Avuta la prova dell’ignobile rapimento con la probabile complicità di Zeus, Demetra, piuttosto che salire all’Olimpo per incontrare il padre degli dei, si mise a vagare furibonda sulla terra, impedendo alla natura di rifiorire e produrre frutti, tanto che l’umanità stessa minacciava di perire.
Zeus non osava recarsi da Demetra ad Eleusi, ma le inviò messaggi e doni prontamente rifiutati dalla dea che, anzi, giurò che la terra sarebbe rimasta sterile finché non le fosse restituita l’adorata figlia.

Zeus, allora, invia Hermes per chiedere a Ade di lasciar tornare la fanciulla da sua madre.: “Se non restituisci Kore, andremo tutti in rovina”.
Un altro messaggio inviò a Demetra: “Avrai tua figlia Persefone, purché non abbia assaggiato il cibo dei morti”.

“Ade, il signore dei morti, sorrise con le sopracciglia, e obbedì agli ordini di Zeus sovrano. Senza indugio esortò la saggia Persefone: “Persefone, torna da tua madre, la dea vestita di scuro, ma conserva nel petto un cuore e un animo sereni, e non prendertela troppo, oltre ogni misura. Non sarò per te un marito indegno fra gli immortali, io che sono fratello di Zeus. Qui tu regnerai su tutti coloro che vivono e camminano, e avrai onori grandissimi fra gli immortali; ci saranno castighi infiniti per chi ti offenderà, per quelli che non placheranno con sacrifici il tuo nume, officiando pii riti e offrendo i doni dovuti.”
Così disse; si rallegrò la saggia Persefone, e balzò in piedi piena di gioia. Ma egli di nascosto le diede da mangiare un dolce chicco di melograno, guardandosi attorno, perché non rimanesse per sempre lassù, con la veneranda Demetra vestita di scuro. Davanti al carro d’oro Adoneo dai molti sudditi andò a bardare i cavalli immortali.”

Ecco.

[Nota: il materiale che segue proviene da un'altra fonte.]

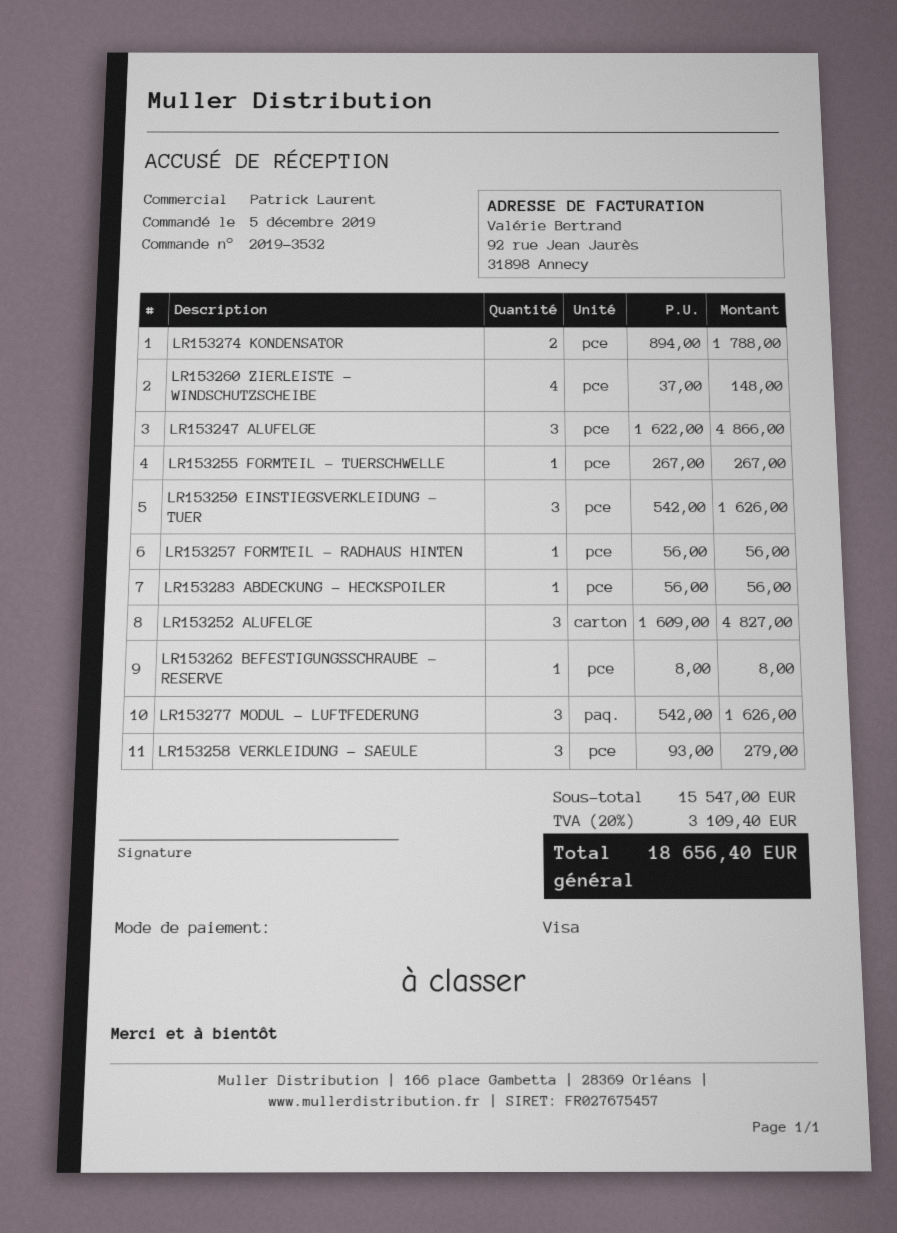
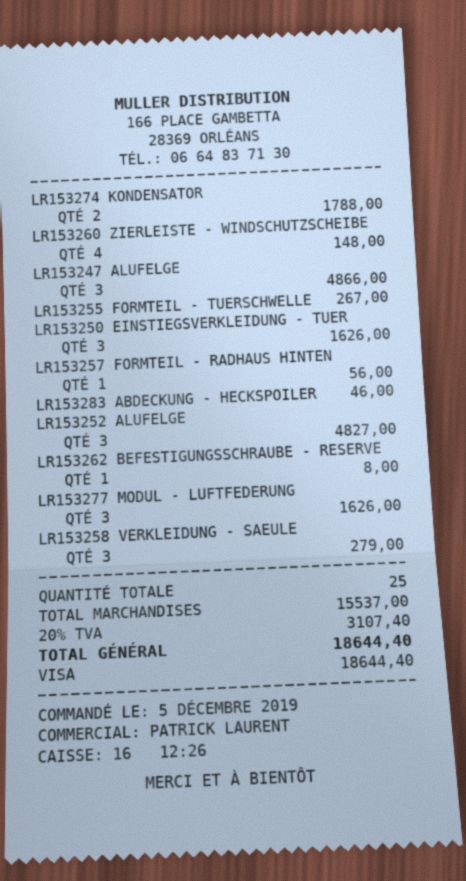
LR153283 ABDECKUNG - HECKSPOILER: 1 for 56.00 -> 1 for 46.00
subtotal: 15547.00 -> 15537.00
tax: 20% = 3109.40 -> 20% = 3107.40
total: 18656.40 -> 18644.40

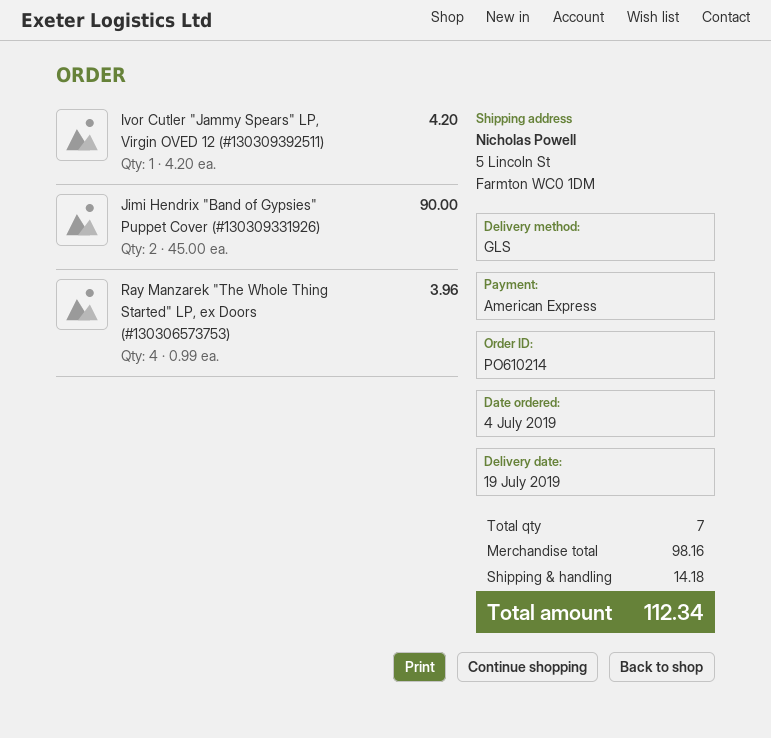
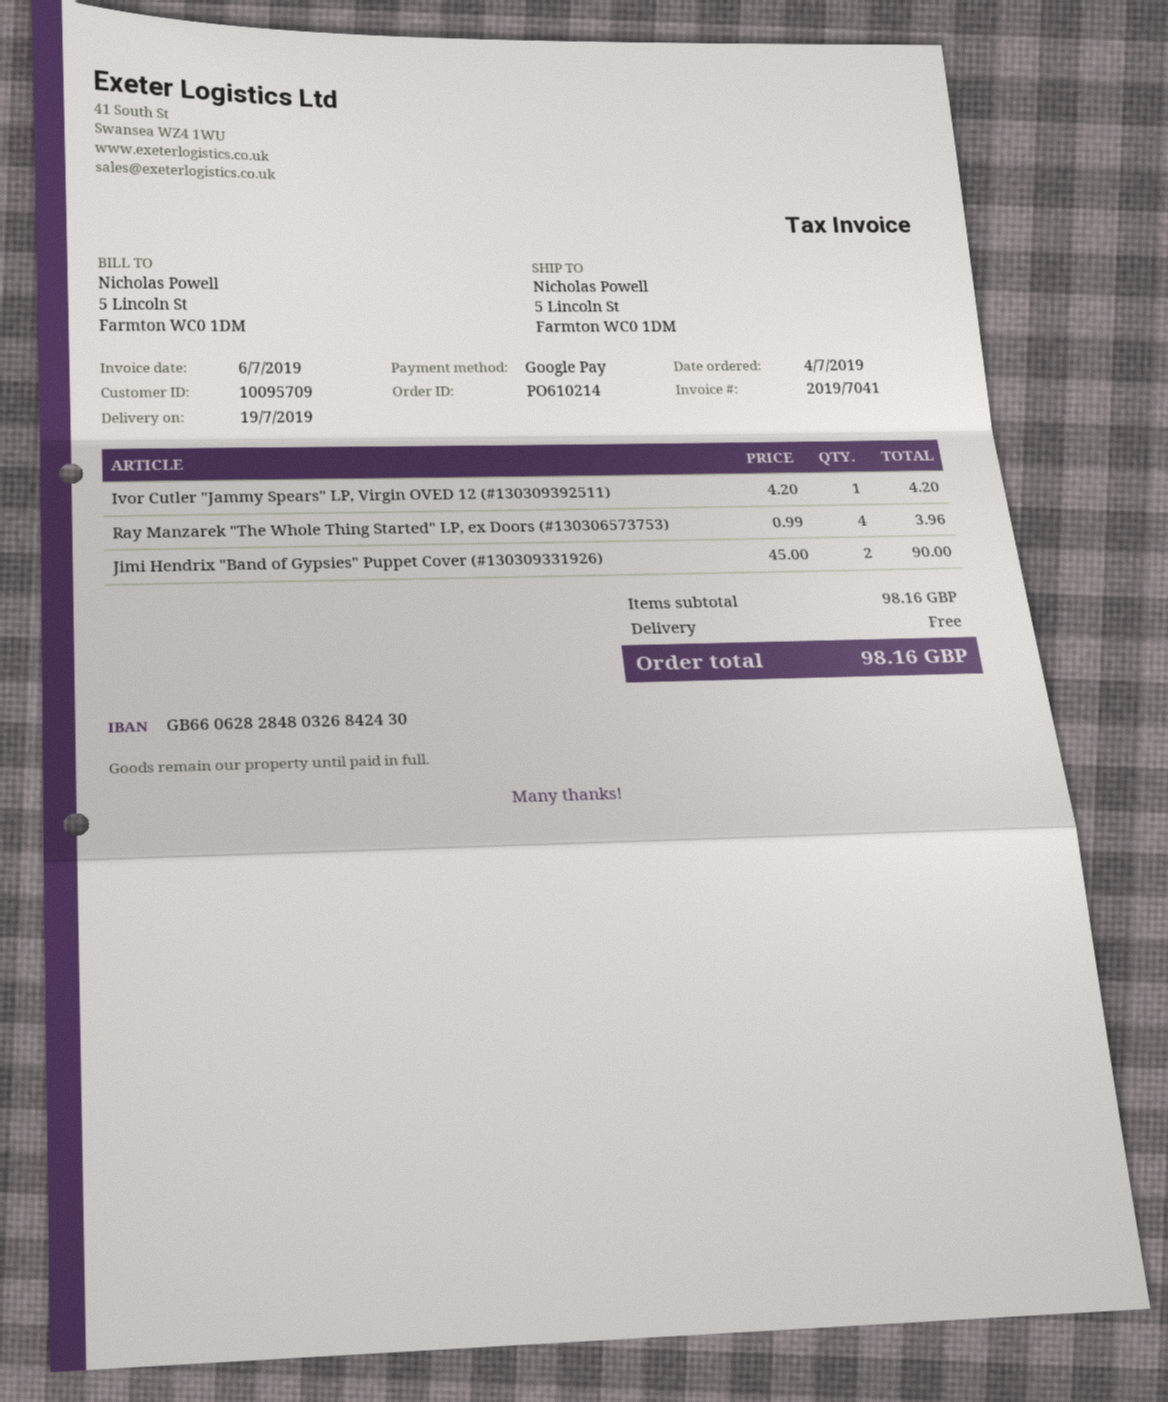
payment method: American Express -> Google Pay
shipping: 14.18 -> 0.00
total: 112.34 -> 98.16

È fatta. Kore non è più la fanciulla simbioticamente legata a sua madre. Ha mangiato il chicco di melograno datole da Ade: Kore è fecondata. Kore adesso è Persefone, regina del mondo infero, luce lunare della volta celeste. Tornata sulla terra, la fanciulla, ormai donna, racconta alla madre di aver mangiato del cibo e si schermisce dicendole di essere stata costretta dallo sposo:

“Quando il messaggero Aghifonte venne da me da parte del padre Cronide e degli altri celesti a dirmi di uscire dall’erebo, perché rivedendomi con gli occhi tu deponessi la rabbia e l’ira terribile contro gli immortali, io balzai in piedi piena di gioia, ma Ade di nascosto mi porse un chicco di melograno, dolce boccone, e con la forza mi costrinse a mangiarlo, pur contro voglia.”

La dea delle messi sa cosa significa per sua figlia aver mangiato qualcosa nel regno degli Inferi: nell’Inno a Demetra lei stessa spiega a Persefone che dovrà vivere un terzo delle stagioni con lo sposo e due terzi sull’Olimpo con gli altri dei. Demetra riconosce così come normale che la figlia, la sua Kore, sia ormai una donna e che, essendo sposata, passi una parte del tempo con lo sposo e una parte del tempo con la madre.
Nelle metamorfosi di Ovidio, è Zeus, con i buoni uffici di Rea (madre sua e pure di Demetra nonché di Ade), a creare un compromesso: Persefone avrebbe trascorso ogni anno tre mesi in compagnia di Ade, come regina del Tartaro, e gli altri nove mesi con sua madre. Così Demetra risalì all’Olimpo non prima di aver ricompensato chi l’aveva aiutata nella ricerca (il padre dell’agricoltura: Trittolemo).

(Inno a Demetra, in Inni omerici, a cura di Giuseppe Zanetto, Milano, RCS, 2000.

Ovidio, Le Metamorfosi, Milano, Mondadori, 2007.